## EXERCISE OBJECTIVE
Copy the lines below exactly. Start at the first and finish with the line containing "PUT /api/me/details (Terproteksi)".

## ENTRIES PROVIDED
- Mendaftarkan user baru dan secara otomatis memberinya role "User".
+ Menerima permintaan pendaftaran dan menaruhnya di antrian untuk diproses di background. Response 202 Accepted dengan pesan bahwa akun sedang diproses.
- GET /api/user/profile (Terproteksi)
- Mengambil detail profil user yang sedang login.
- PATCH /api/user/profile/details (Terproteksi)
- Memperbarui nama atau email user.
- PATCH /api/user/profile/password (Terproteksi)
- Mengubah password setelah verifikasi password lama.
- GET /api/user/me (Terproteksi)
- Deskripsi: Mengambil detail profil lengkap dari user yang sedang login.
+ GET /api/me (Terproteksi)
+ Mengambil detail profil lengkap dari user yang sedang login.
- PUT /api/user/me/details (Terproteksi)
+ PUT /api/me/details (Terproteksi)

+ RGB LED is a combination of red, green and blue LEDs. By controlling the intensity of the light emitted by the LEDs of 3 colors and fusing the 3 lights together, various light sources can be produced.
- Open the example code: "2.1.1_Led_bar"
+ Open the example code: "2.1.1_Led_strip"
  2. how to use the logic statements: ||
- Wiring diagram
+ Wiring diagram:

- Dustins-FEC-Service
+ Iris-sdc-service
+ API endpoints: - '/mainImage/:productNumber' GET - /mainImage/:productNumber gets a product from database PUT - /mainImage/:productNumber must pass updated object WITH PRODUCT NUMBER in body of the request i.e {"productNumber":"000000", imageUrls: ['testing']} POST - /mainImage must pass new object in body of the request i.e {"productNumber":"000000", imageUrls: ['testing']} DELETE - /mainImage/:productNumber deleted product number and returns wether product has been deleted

## SOLUTION TO THIS TASK
- Mendaftarkan user baru dan secara otomatis memberinya role "User".
+ Menerima permintaan pendaftaran dan menaruhnya di antrian untuk diproses di background. Response 202 Accepted dengan pesan bahwa akun sedang diproses.
- GET /api/user/profile (Terproteksi)
- Mengambil detail profil user yang sedang login.
- PATCH /api/user/profile/details (Terproteksi)
- Memperbarui nama atau email user.
- PATCH /api/user/profile/password (Terproteksi)
- Mengubah password setelah verifikasi password lama.
- GET /api/user/me (Terproteksi)
- Deskripsi: Mengambil detail profil lengkap dari user yang sedang login.
+ GET /api/me (Terproteksi)
+ Mengambil detail profil lengkap dari user yang sedang login.
- PUT /api/user/me/details (Terproteksi)
+ PUT /api/me/details (Terproteksi)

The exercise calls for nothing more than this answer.